Potevo dedicare questa playlist pasquale a Easter di Patti Smith. Oppure a una delle tante canzoni rock intitolate “Resurrection” (su Lyricsmania sono oltre 150, peccato che la maggior parte di queste sia di band di black metal o di odore blasfemo).
Invece preferisco alzare il velo su un nome ignoto, quello di David Crowder. Alto, magro, spesso con il capello lungo e la barba da intellettuale del samiszdat, Crowder ha trentacinque anni. È texano e calca i palchi americani dal ’95, quando iscrivendosi alla Baylor University di Waco, celebre college cristiano del Texas, si rese conto che la gran parte degli studenti era assolutamente agnostica, se non dichiaratamente atea.

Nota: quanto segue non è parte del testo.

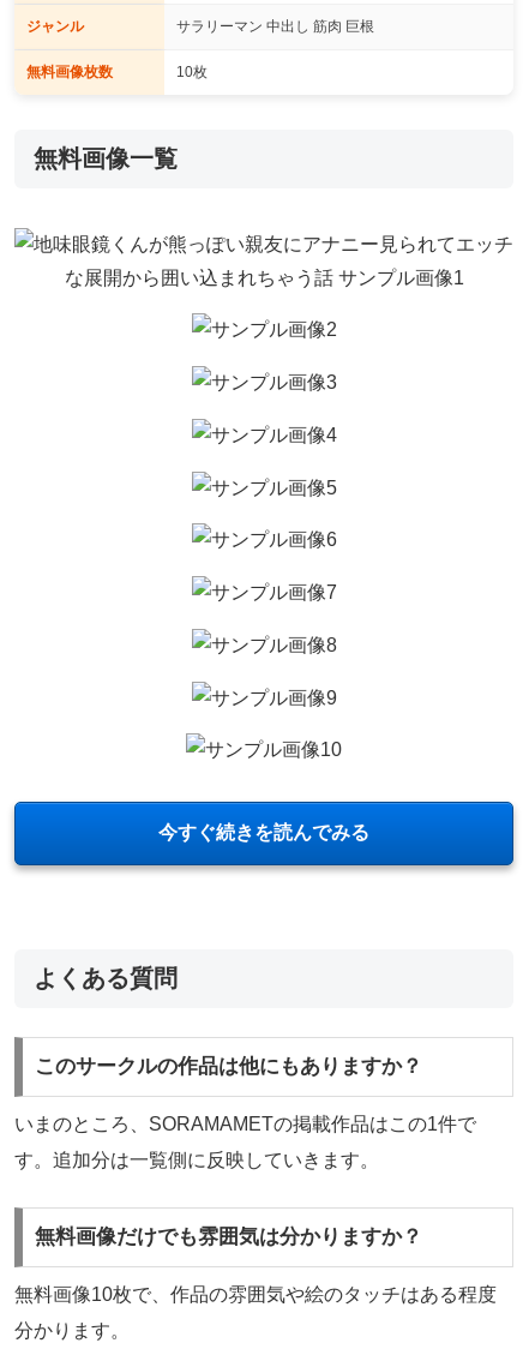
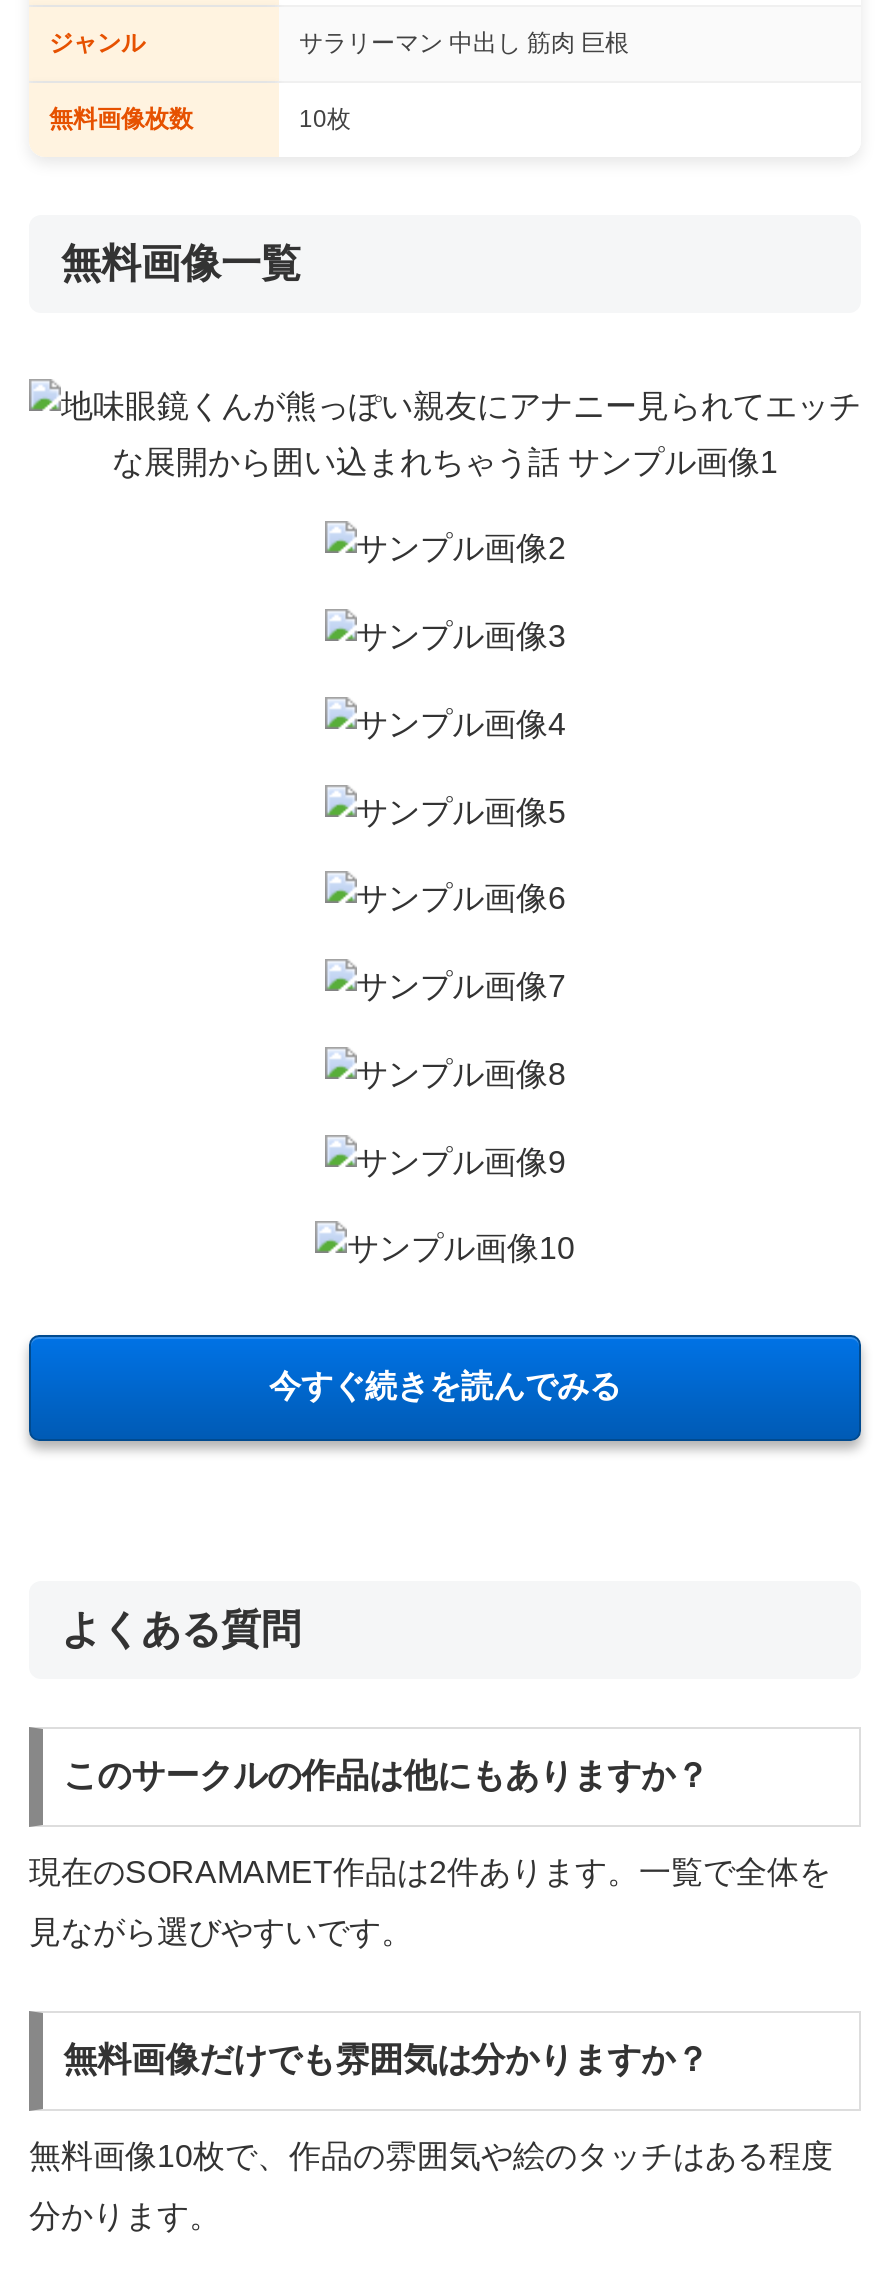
[14,1114,476,1135] いまのところ、SORAMAMETの掲載作品はこの1件で -> [29,1856,831,1890] 現在のSORAMAMET作品は2件あります。一覧で全体を
[14,1150,379,1171] す。追加分は一覧側に反映していきます。 -> [29,1916,413,1950] 見ながら選びやすいです。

David veniva da Texarcana e suonava la chitarra. Come prima cosa mise in piedi un gruppo di preghiera e di dialogo religioso, ma ci mise un paio di anni a capire che il metodo migliore per convincere i suoi compagni di studi a confrontarsi con la religione dei padri era la musica rock. Così mise su una band, una cosa che negli States fanno tutti, pure i seminaristi, i marines e i bibliotecari.
Nel giro di due anni la David Crowder Band aveva già inciso il suo primo cd indipendente, un piccolo best seller che creò un seguito ben oltre il college e ben oltre lo Stato della stella solitaria. David si esibì a New York per la prima volta nel 1999, l’anno del secondo cd, “All you can say” e nello stesso anno siglò un contratto per un’importante etichetta discografica. Nel 2002, all’uscita di “Can you hear us”, la Crowder band si era già creata la fama di una delle migliori band di christian rock del panorama americano.
Christian rock, rock cristiano: definizione orribile anche perché comprende miriadi di sottogeneri, influenze, musicisti, provenienze, spesso anche autentici pataracchi a misura e consumo dei predicatori televisivi. Ma nel genere ci sono pure cose notevoli, come i Sixpence none the richer o i Creed, interessanti contaminatori di generi e stili, cantori di un cristianesimo a stelle e strisce con il sottofondo di chitarre e batterie.
Nel caso di David il genere di riferimento è il rock introspettivo della Dave Matthews band, con ampie chitarre e strofe sottovoce, grandi crescendi, atteggiamento spoglio e sincero.
In "Can your hear us" David ci ha piazzato un’interpretazione magistrale, quella di All creatures of our God and King, che altro non è che il cantico di San Francesco, così come riarrangiato e trascritto nel 1919 dal vicario anglicano William Draper:
Ogni creatura del nostro Dio e Re
Elevi la sua voce e con noi canti
Oh, pregatelo
Alleluia
Tutti preghino il nostro Signore, intona David con le parole di Francesco, il sole, la luna d’argento, il vento, le nuvole, anche le luci della sera che “troveranno una voce”. Insieme a David suona un bel gruppo di musicisti, tutti texani, tra cui il chitarrista Jack Parker e il violinista Mike Hogan, che sono in pista dai primi giorni dell’avventura di Crowder.
Pregate, pregate il Padre, pregate il Figlio
E pregate lo Spirito, tre in Uno
Pregatelo
Alleluia
È la parola pasquale, alleluia. Forse è per questa sua semplicità che volevo segnalarla in questi giorni festivi. Un inno di semplicità diretta, quasi dimessa, che nell’esecuzione di questa band emerge in tutta la sua forza.
Mi ha colpito dalla prima volta che l’ho ascoltato, David Crowder, per questo suo essere immediato, senza sfarzi, interprete di un mondo giovanile zeppo di dubbi e bisognoso di tornare a casa e mettersi a dire alleluia come fosse il primo respiro profondo dopo anni di dubbi, fatiche, dolori, stanchezze, incomprensioni, delusioni.
Un piccolo regalo per tutti coloro che cercano di dire "grazie" nel giorno, unico, della Resurrezione.